--- Extracted information ---
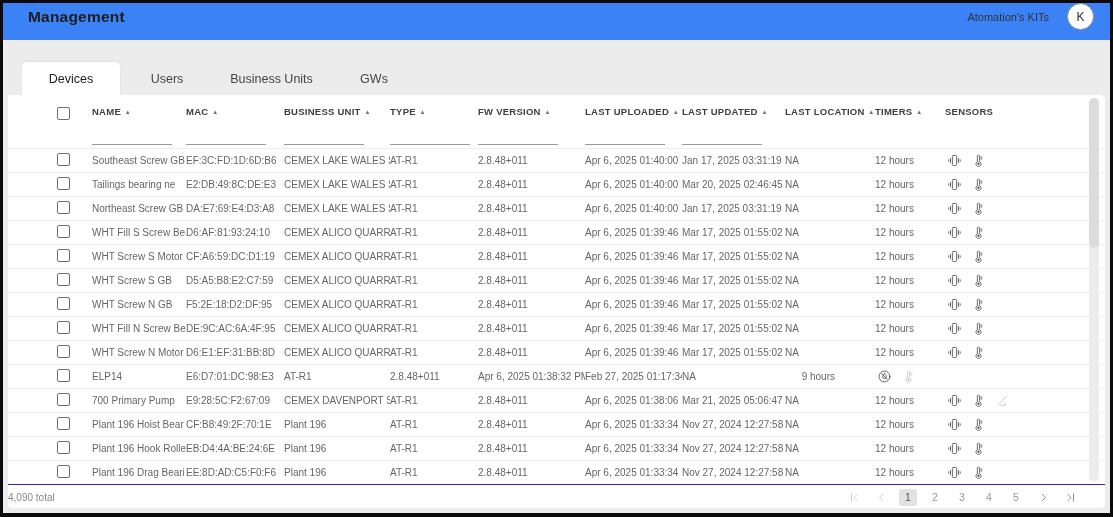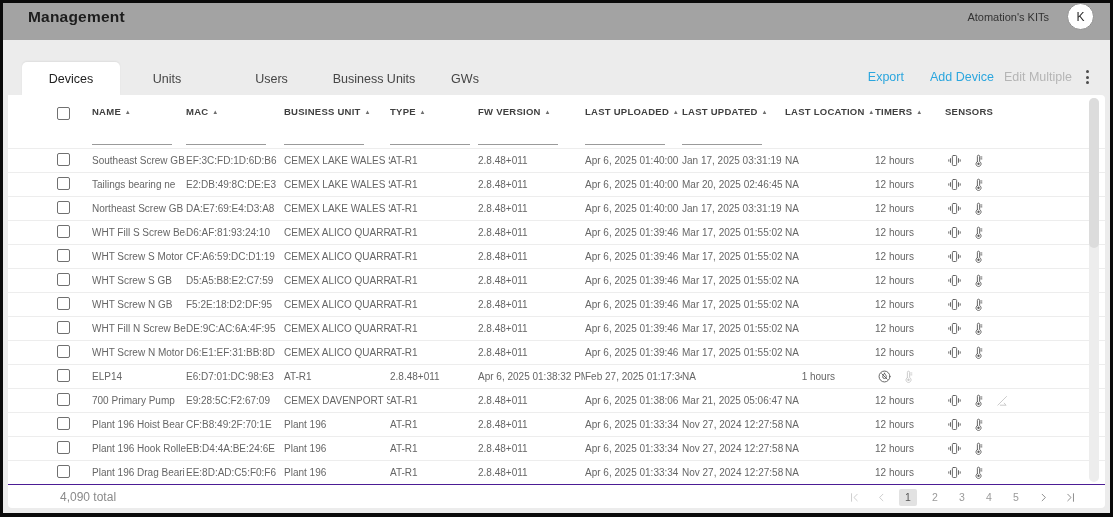--- a/index.html
+++ b/index.html
@@ -15,7 +15,7 @@
   }
   
   .topbar {
-    height: 37px; background: #a3a3a3;
+    height: 37px; background: #3b82f6;
     display: flex; align-items: center; padding: 0 16px 10px 25px; text-align: center;
   }
   .page-title { font-size: 15.5px; font-weight: bold; color: #1d1d1d; letter-spacing: .2px; }

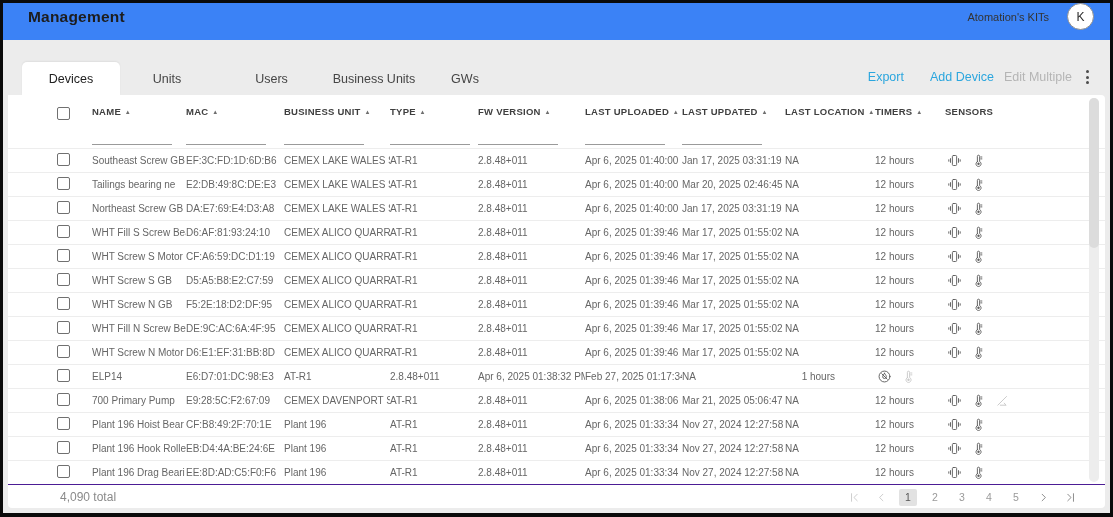--- a/index.html
+++ b/index.html
@@ -123,7 +123,6 @@
     <div class="tabs-row">
       <div class="tabs">
           <div class="tab tab-active">Devices</div>
-          <div class="tab">Units</div>
           <div class="tab">Users</div>
           <div class="tab">Business Units</div>
           <div class="tab">GWs</div>

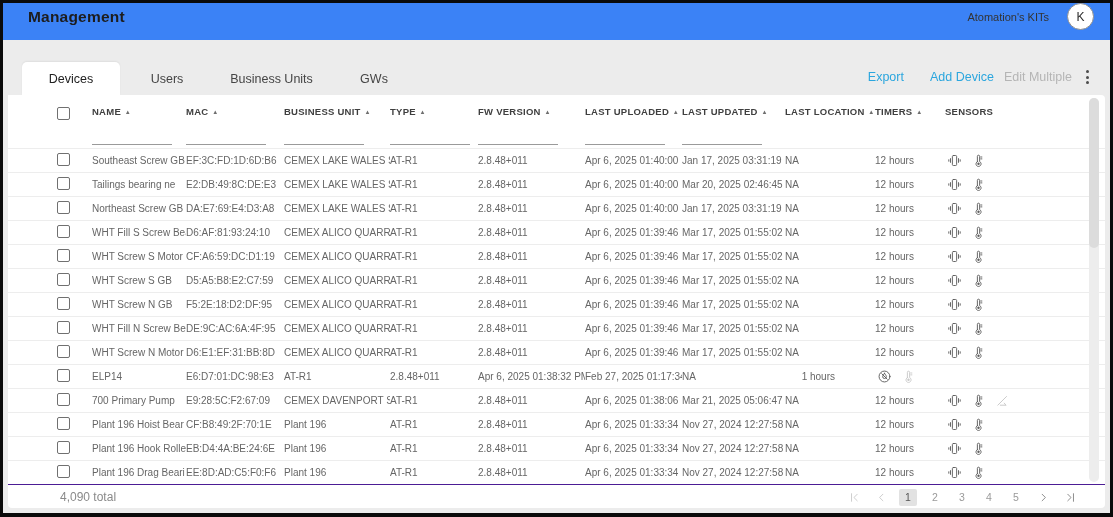--- a/index.html
+++ b/index.html
@@ -127,16 +127,6 @@
           <div class="tab">Business Units</div>
           <div class="tab">GWs</div>
         </div>
-      <div class="actions">
-        <span class="action-export">Export</span>
-        <span class="action-add">Add Device</span>
-        <span class="action-edit">Edit Multiple</span>
-        <span class="kebab">
-            <i></i>
-            <i></i>
-            <i></i>
-          </span>
-      </div>
     </div>
 
     <div class="card">

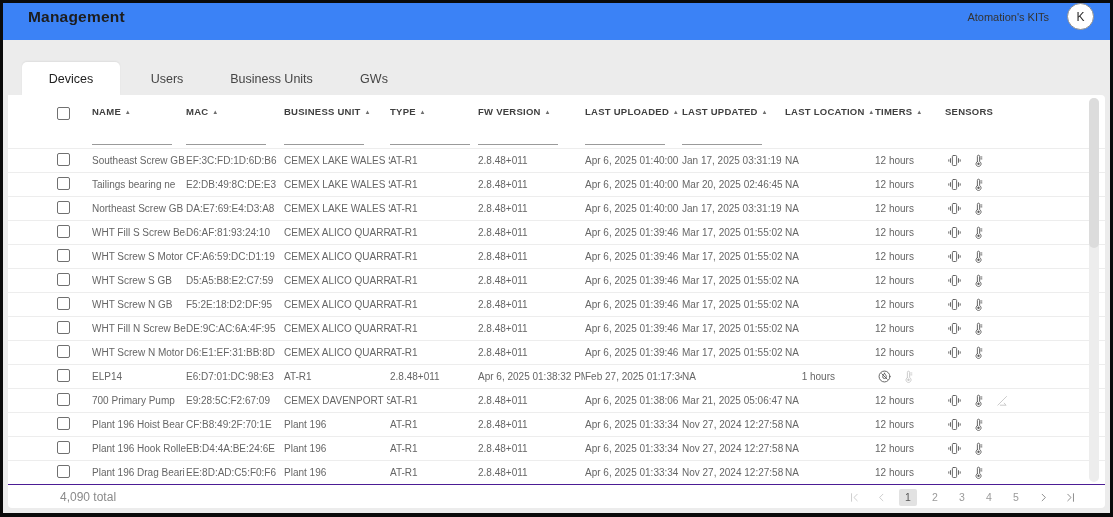--- a/index.html
+++ b/index.html
@@ -398,7 +398,7 @@
             <div class="cell">Apr 6, 2025 01:38:32 PM</div>
             <div class="cell">Feb 27, 2025 01:17:34 PM</div>
             <div class="cell">NA</div>
-            <div class="cell cell-timers">1 hours</div>
+            <div class="cell cell-timers">9 hours</div>
             <div class="cell cell-sensors">
               <span class="sensor">
                 <svg class="icn" viewBox="0 0 24 24">

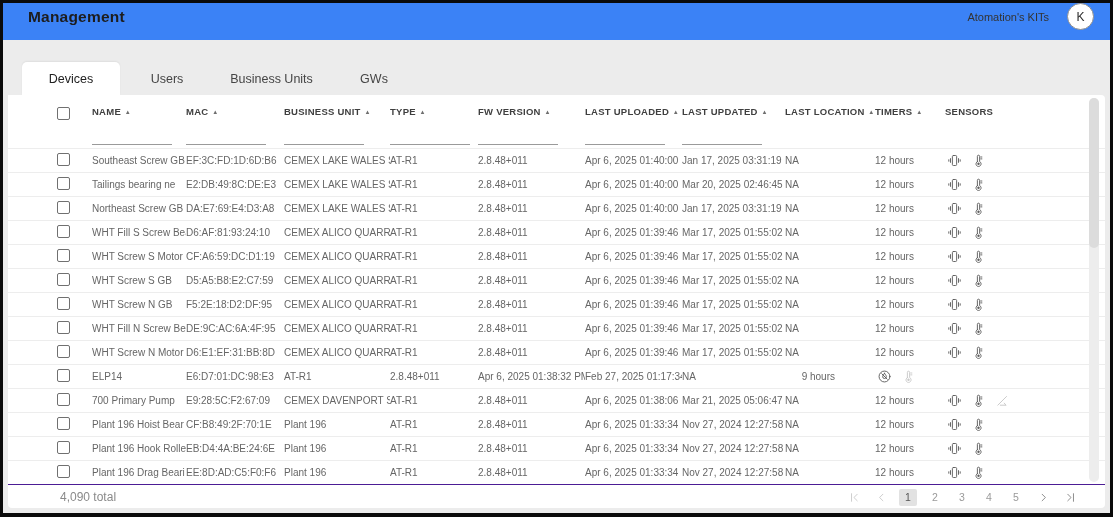--- a/index.html
+++ b/index.html
@@ -96,7 +96,7 @@
   .scroll-thumb { width: 10px; height: 150px; background: #dcdcdc; border-radius: 5px; }
   
   .tfoot { height: 24px; display: flex; align-items: center; }
-  .total { font-size: 12px; color: #8a8a8a; padding-left: 52px; }
+  .total { font-size: 10px; color: #8a8a8a; }
   .pagination { margin-left: auto; display: flex; align-items: center; gap: 9px; padding-right: 26px; }
   .pg-btn { display: grid; place-items: center; width: 18px; height: 18px; cursor: pointer; color: #757575; }
   .pg-btn svg { width: 13px; height: 13px; }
---
Work required
From the records above, return each line where "color" occurs.

Completed exercise
   .page-title { font-size: 15.5px; font-weight: bold; color: #1d1d1d; letter-spacing: .2px; }
-  .total { font-size: 12px; color: #8a8a8a; padding-left: 52px; }
+  .total { font-size: 10px; color: #8a8a8a; }
   .pg-btn { display: grid; place-items: center; width: 18px; height: 18px; cursor: pointer; color: #757575; }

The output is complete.